__Data in this exercise__
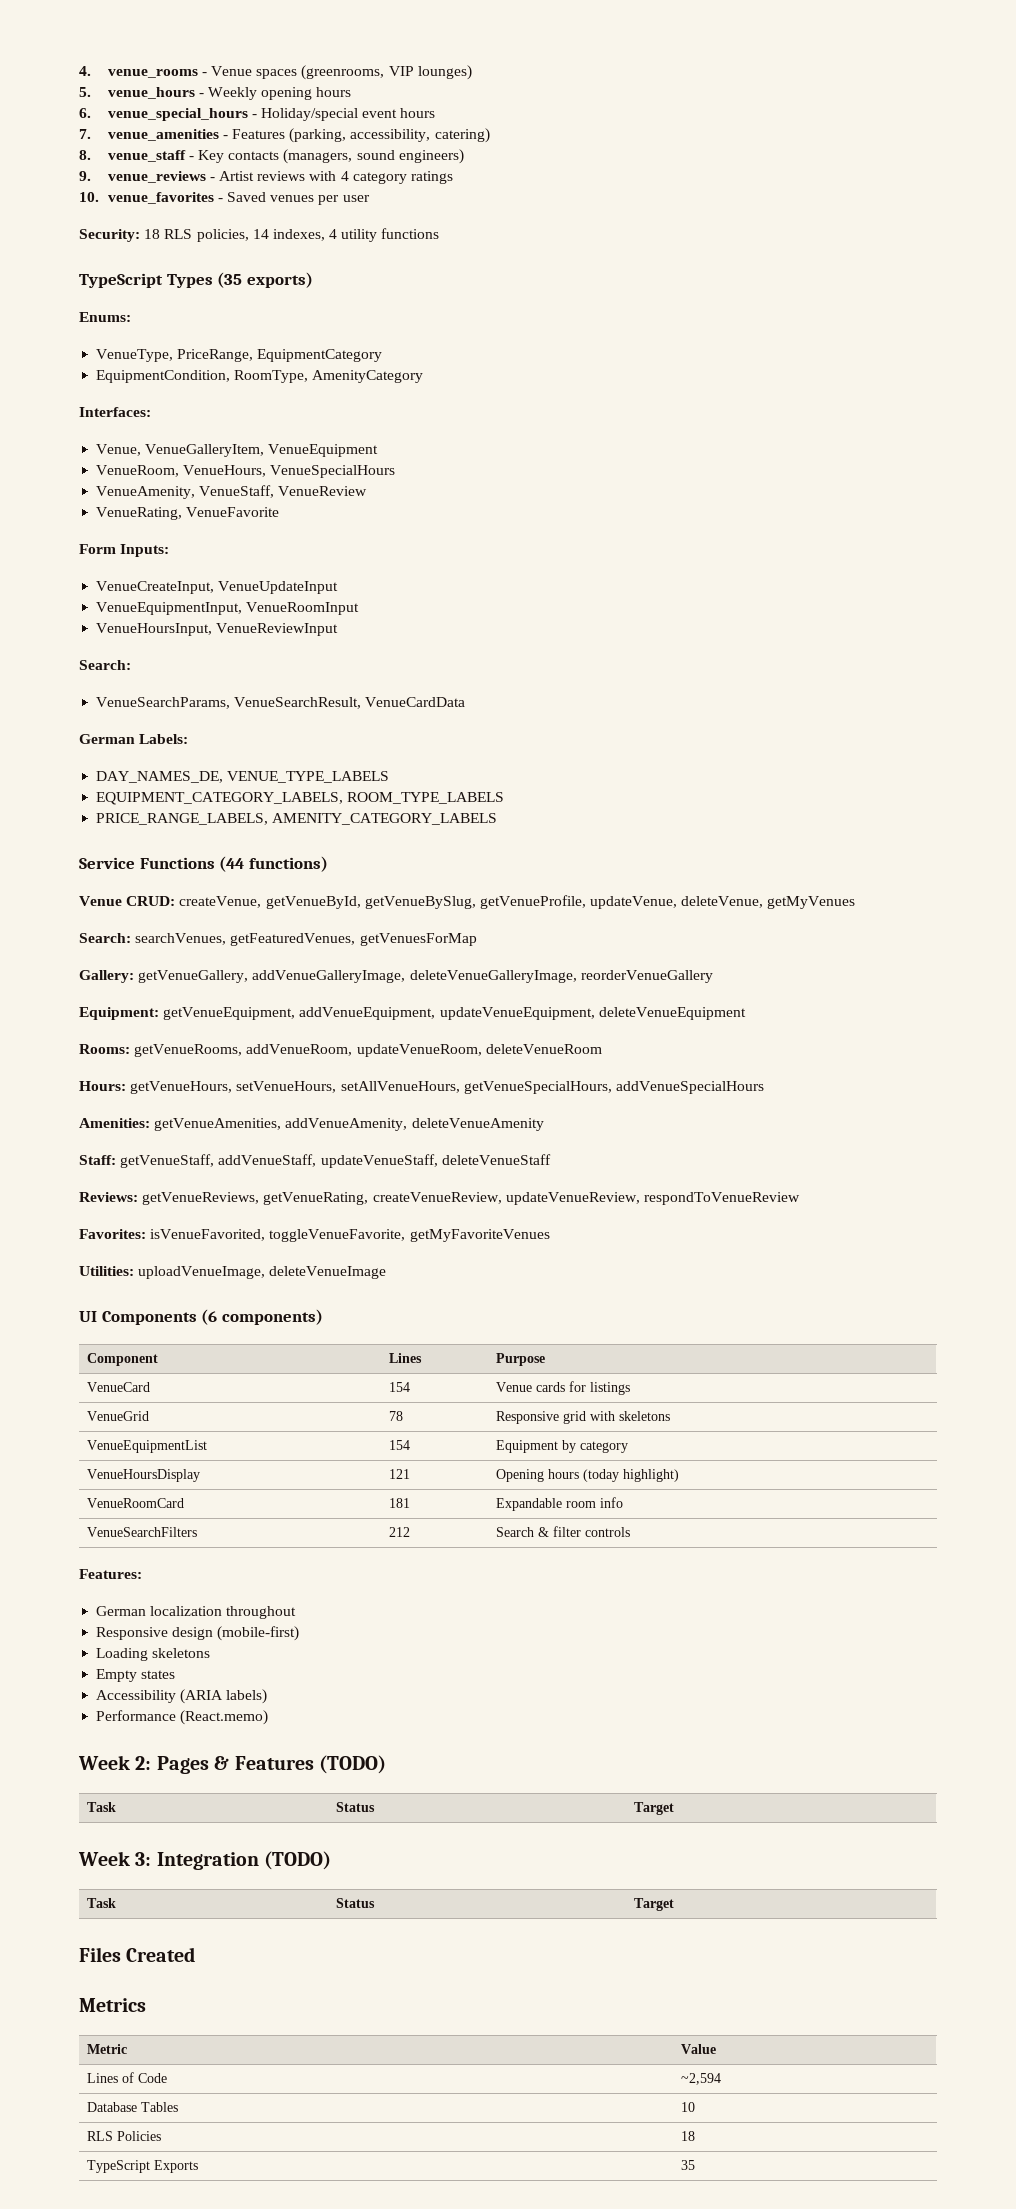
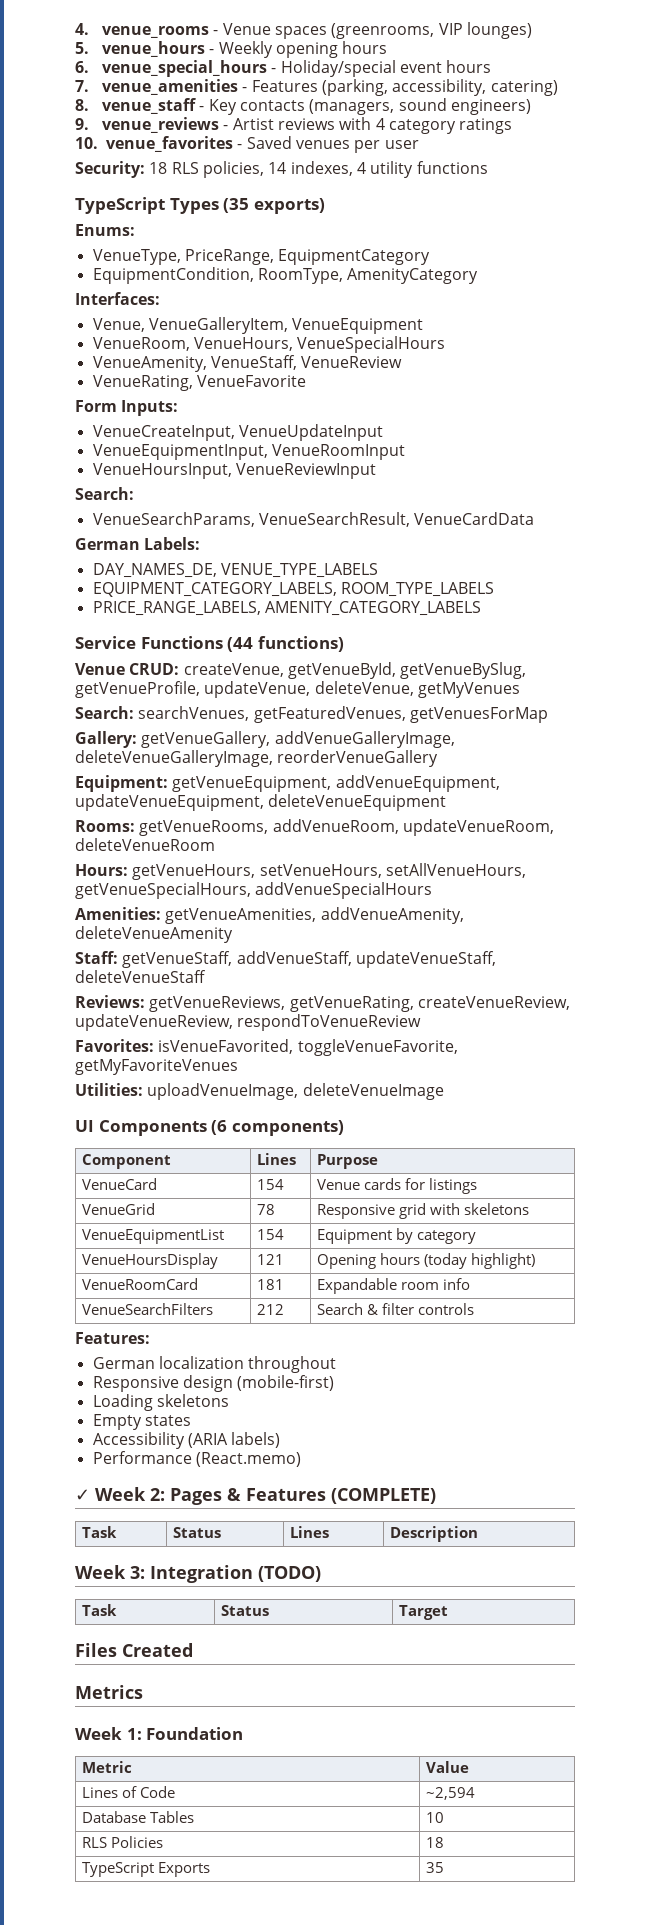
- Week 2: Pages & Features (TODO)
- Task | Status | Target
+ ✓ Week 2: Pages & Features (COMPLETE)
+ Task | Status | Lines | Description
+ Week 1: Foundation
* * *
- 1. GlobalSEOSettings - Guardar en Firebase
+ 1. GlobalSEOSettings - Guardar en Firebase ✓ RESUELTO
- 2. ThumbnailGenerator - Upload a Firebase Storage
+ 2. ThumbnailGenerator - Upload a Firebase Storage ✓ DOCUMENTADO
==
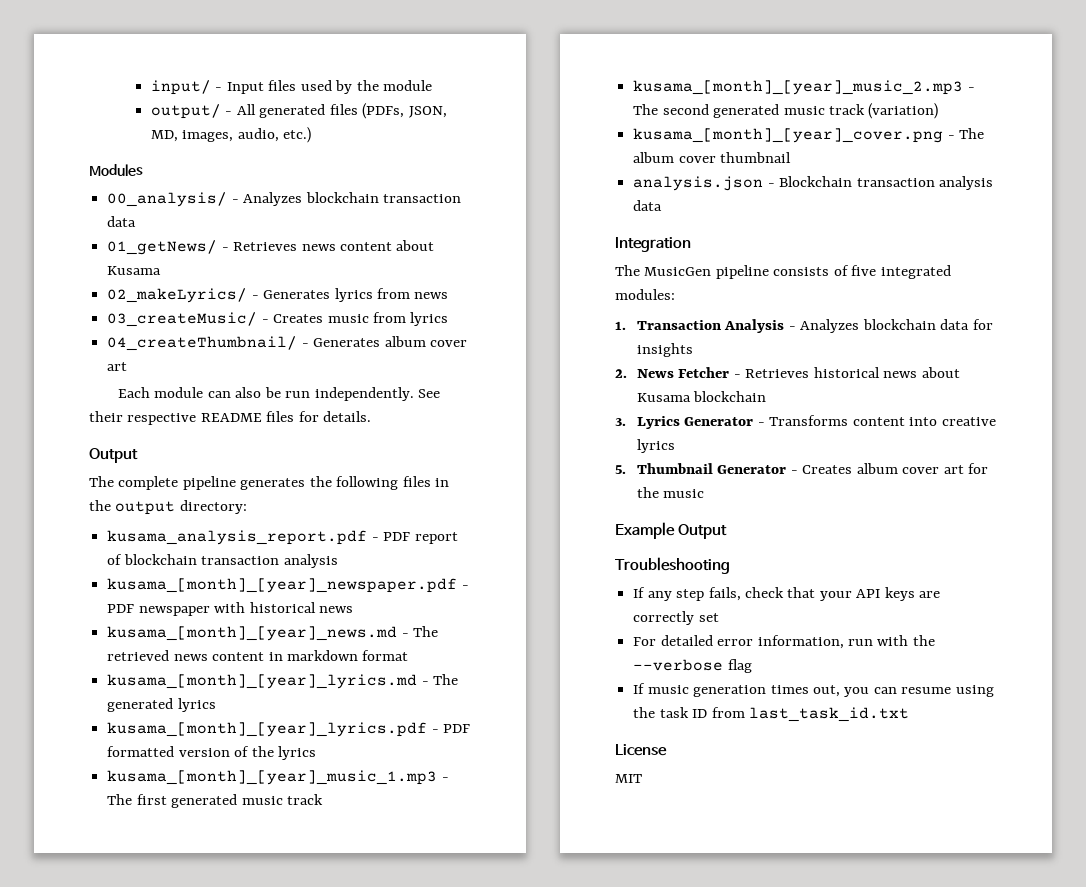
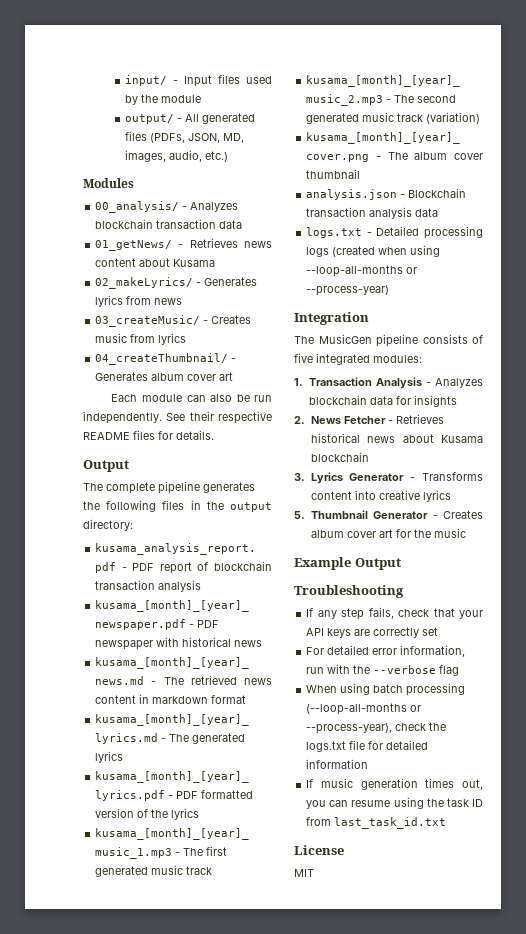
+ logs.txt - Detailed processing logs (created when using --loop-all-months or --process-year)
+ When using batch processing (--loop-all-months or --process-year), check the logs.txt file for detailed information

__Exercise__
Looking at the data above, write out exactly the lines that start at the one containing "Firebase ✓ RESUELTO" and end at the one containing "Storage ✓ DOCUMENTADO"; include both and nothing beyond.

__Answer space__
+ 1. GlobalSEOSettings - Guardar en Firebase ✓ RESUELTO
- 2. ThumbnailGenerator - Upload a Firebase Storage
+ 2. ThumbnailGenerator - Upload a Firebase Storage ✓ DOCUMENTADO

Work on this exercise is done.